During those four years of day to day care, Spencer would respond to loud noises, and move his eyes. But as much as I wanted to believe otherwise, his responses were involuntary, and not intentional. Occasionally, he would have a tear in his eye. I wanted to believe he could hear and understand, and see, and know that he was not alone. But most of the time when he was awake, he would stare out into space, unable to interact with his environment in any perceivable way. The reality was painfully apparent. But still I loved him, the best that I could, for as long as he was present in this life.

The day I visited Terri, I went to the nurses station and inquired as to her condition. I expressed my desire to visit Terri, and was given special permission.
I quietly entered her room, approached her bed, and announced my presence. We are taught to treat any patient no matter how incapacitated, as though they can hear and understand. I told her who I was. Her eyes were open but did not move in response to my presence or words.

I sat in a chair for a few minutes in profound silence, taking in the enormity of that moment, of this dear one, loved by so many. whose life was suspended in limbo between this reality and that which is to come. Silent prayers seemed inadequate for the moment. The emotions of my own experience rushed over me as I sympathised with the warring loved ones on all sides of the issue.

As I observed Terri in those moments, I felt the exact way that I had felt when confronted with the reality of my own son’s hopeless dilemma.

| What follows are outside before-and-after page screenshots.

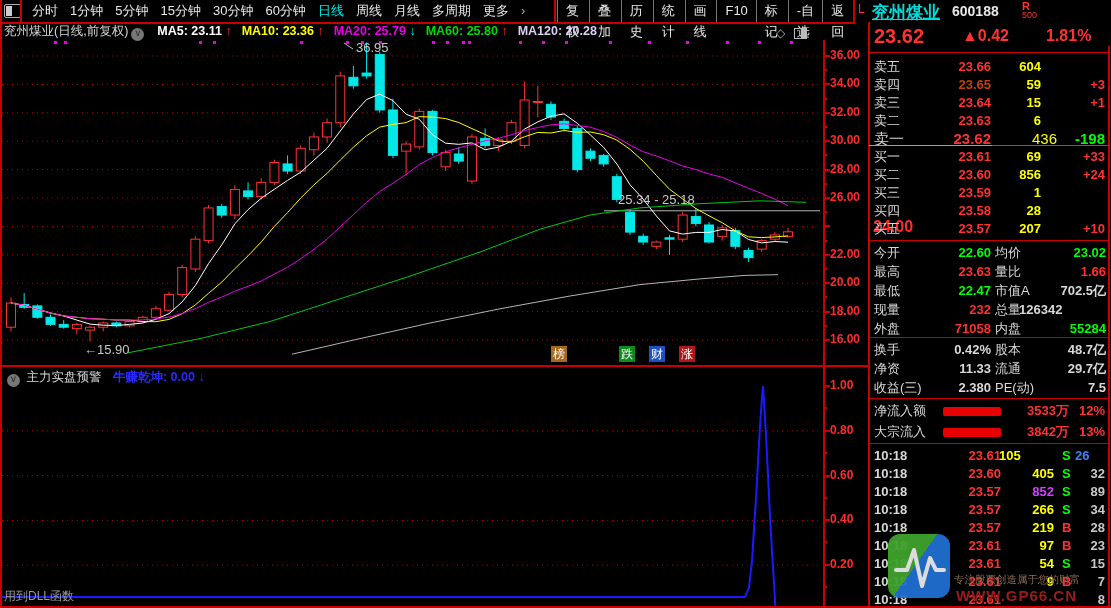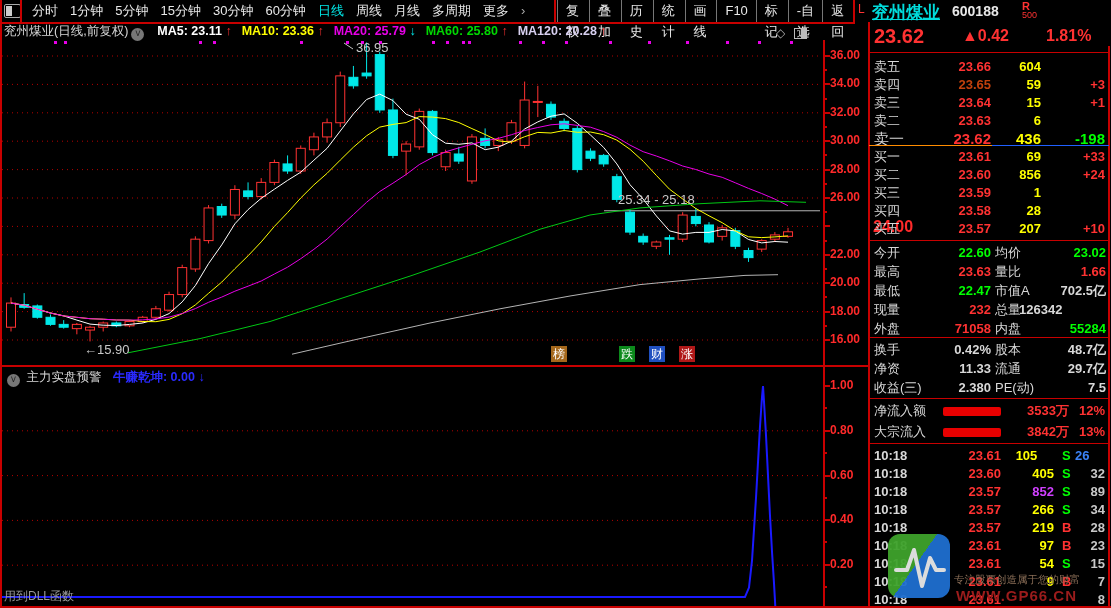--- a/index.html
+++ b/index.html
@@ -341,21 +341,21 @@
       </div>
       <div style="position: absolute; left: 869px; top: 112px; width: 240px; height: 18px; line-height: 18px; font-size: 13px;">
         <div style="position: absolute; left: 5px; color: rgb(216, 216, 216);">卖二</div>
         <div style="position: absolute; left: 60px; width: 62px; text-align: right; color: rgb(255, 50, 50); font-weight: bold;">23.63</div>
         <div style="position: absolute; left: 112px; width: 60px; text-align: right; color: rgb(255, 255, 0); font-weight: bold;">6</div>
         <div style="position: absolute; left: 176px; width: 60px; text-align: right; font-weight: bold; color: rgb(255, 50, 50);"></div>
       </div>
       <div style="position: absolute; left: 869px; top: 130px; width: 240px; height: 18px; line-height: 18px; font-size: 15px;">
         <div style="position: absolute; left: 5px; color: rgb(216, 216, 216);">卖一</div>
         <div style="position: absolute; left: 60px; width: 62px; text-align: right; color: rgb(255, 50, 50); font-weight: bold;">23.62</div>
-        <div style="position: absolute; left: 112px; width: 60px; text-align: right; color: rgb(255, 255, 0); font-weight: bold;">436</div>
+        <div style="position: absolute; left: 128px; width: 60px; text-align: right; color: rgb(255, 255, 0); font-weight: normal;">436</div>
         <div style="position: absolute; left: 176px; width: 60px; text-align: right; font-weight: bold; color: rgb(0, 255, 0);">-198</div>
       </div>
       <div style="position: absolute; left: 869px; top: 148px; width: 240px; height: 18px; line-height: 18px; font-size: 13px;">
         <div style="position: absolute; left: 5px; color: rgb(216, 216, 216);">买一</div>
         <div style="position: absolute; left: 60px; width: 62px; text-align: right; color: rgb(255, 50, 50); font-weight: bold;">23.61</div>
         <div style="position: absolute; left: 112px; width: 60px; text-align: right; color: rgb(255, 255, 0); font-weight: bold;">69</div>
         <div style="position: absolute; left: 176px; width: 60px; text-align: right; font-weight: bold; color: rgb(255, 50, 50);">+33</div>
       </div>
       <div style="position: absolute; left: 869px; top: 166px; width: 240px; height: 18px; line-height: 18px; font-size: 13px;">
         <div style="position: absolute; left: 5px; color: rgb(216, 216, 216);">买二</div>
@@ -452,21 +452,21 @@
         <div style="position: absolute; left: 138px; width: 62px; text-align: right; font-weight: bold; color: rgb(255, 50, 50);">3842万</div>
         <div style="position: absolute; left: 204px; width: 32px; text-align: right; font-weight: bold; color: rgb(255, 50, 50);">13%</div>
       </div>
     </div>
   <div class="redline" style="left:869px;top:443px;width:240px;height:1px;"></div>
 
   <div id="trades">
       <div style="position: absolute; left: 869px; top: 447px; width: 240px; height: 18px; line-height: 18px; font-size: 13px; font-weight: bold;">
         <div style="position: absolute; left: 5px; color: rgb(216, 216, 216);">10:18</div>
         <div style="position: absolute; left: 70px; width: 62px; text-align: right; color: rgb(255, 50, 50);">23.61</div>
-        <div style="position: absolute; left: 130px; width: 55px; text-align: center; color: rgb(255, 255, 0);">105</div>
+        <div style="position: absolute; left: 130px; width: 55px; text-align: left; color: rgb(255, 255, 0);">105</div>
         <div style="position: absolute; left: 193px; color: rgb(0, 255, 0);">S</div>
         <div style="position: absolute; left: 206px; width: 30px; text-align: left; color: #3b82f6;">26</div>
       </div>
       <div style="position: absolute; left: 869px; top: 465px; width: 240px; height: 18px; line-height: 18px; font-size: 13px; font-weight: bold;">
         <div style="position: absolute; left: 5px; color: rgb(216, 216, 216);">10:18</div>
         <div style="position: absolute; left: 70px; width: 62px; text-align: right; color: rgb(255, 50, 50);">23.60</div>
         <div style="position: absolute; left: 130px; width: 55px; text-align: right; color: rgb(255, 255, 0);">405</div>
         <div style="position: absolute; left: 193px; color: rgb(0, 255, 0);">S</div>
         <div style="position: absolute; left: 206px; width: 30px; text-align: right; color: rgb(200, 200, 200);">32</div>
       </div>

In my opinion, Terri was no longer truly there. She stared out into space in the same way Spencer had, hopefully seeing ahead to a better reality, when her broken body would be made whole, and she could run, and play, and enjoy the fragrance of a flower, and appreciate a brilliant sunset, or the love of a friend.

In the following months the unfortunate saga would play itself out on our televisions sets, and for those of us close to the situation, challenge us in extraordinary ways. As I continue my work as a chaplain I will forever remember and continue to learn from my special time with Terri.